Benign parathyroid lesions can be identified and located using morphological or functional imaging. Neck ultrasonography (US), computed tomography (CT) and magnetic resonance imaging (MRI) have been extensively used in this setting. Dual-tracer subtraction, mainly using 99mTc-sestamibi (MIBI)/99mTc-pertechnetate scans, and/or dual-phase scintigraphy with planar acquisitions, have been widely employed in cases of hyperparathyroidism, frequently combined with US. For diagnostic purposes, single-photon emission tomography (SPET)/CT has proved the best imaging modality for identifying the site of hyperfunctioning parathyroid glands, better than either SPET alone or planar scintigraphy. That said, even SPET/CT fails to identify the gland in up 30% of cases [7].
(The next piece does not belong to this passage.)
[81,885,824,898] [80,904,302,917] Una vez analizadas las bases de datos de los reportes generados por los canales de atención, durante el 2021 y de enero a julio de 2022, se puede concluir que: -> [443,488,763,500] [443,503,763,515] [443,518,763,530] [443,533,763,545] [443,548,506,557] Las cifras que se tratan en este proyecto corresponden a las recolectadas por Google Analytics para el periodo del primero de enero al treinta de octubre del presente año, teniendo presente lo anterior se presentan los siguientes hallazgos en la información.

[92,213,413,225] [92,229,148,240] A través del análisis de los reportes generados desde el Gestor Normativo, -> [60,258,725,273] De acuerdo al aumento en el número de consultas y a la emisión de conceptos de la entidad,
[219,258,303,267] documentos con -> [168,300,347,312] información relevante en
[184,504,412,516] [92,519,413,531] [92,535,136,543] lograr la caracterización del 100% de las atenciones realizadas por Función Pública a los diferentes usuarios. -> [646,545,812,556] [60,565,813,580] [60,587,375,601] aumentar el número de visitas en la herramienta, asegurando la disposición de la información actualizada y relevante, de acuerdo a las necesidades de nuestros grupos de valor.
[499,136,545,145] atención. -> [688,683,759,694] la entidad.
When a combination of US and SPET/CT fails, a more effective imaging technique is needed. Radiolabeled choline PET/CT has been widely used in patients with recurrent prostate cancer [8], and it was in this context that a study published in 2013 reported incidentally detecting an 18F-fluorocholine (FCH) hotspot in a patient’s neck, which turned out to be a parathyroid adenoma [9]. In the ensuing 6 years, a number of published studies reported on the role of FCH PET/CT in identifying benign parathyroid lesions.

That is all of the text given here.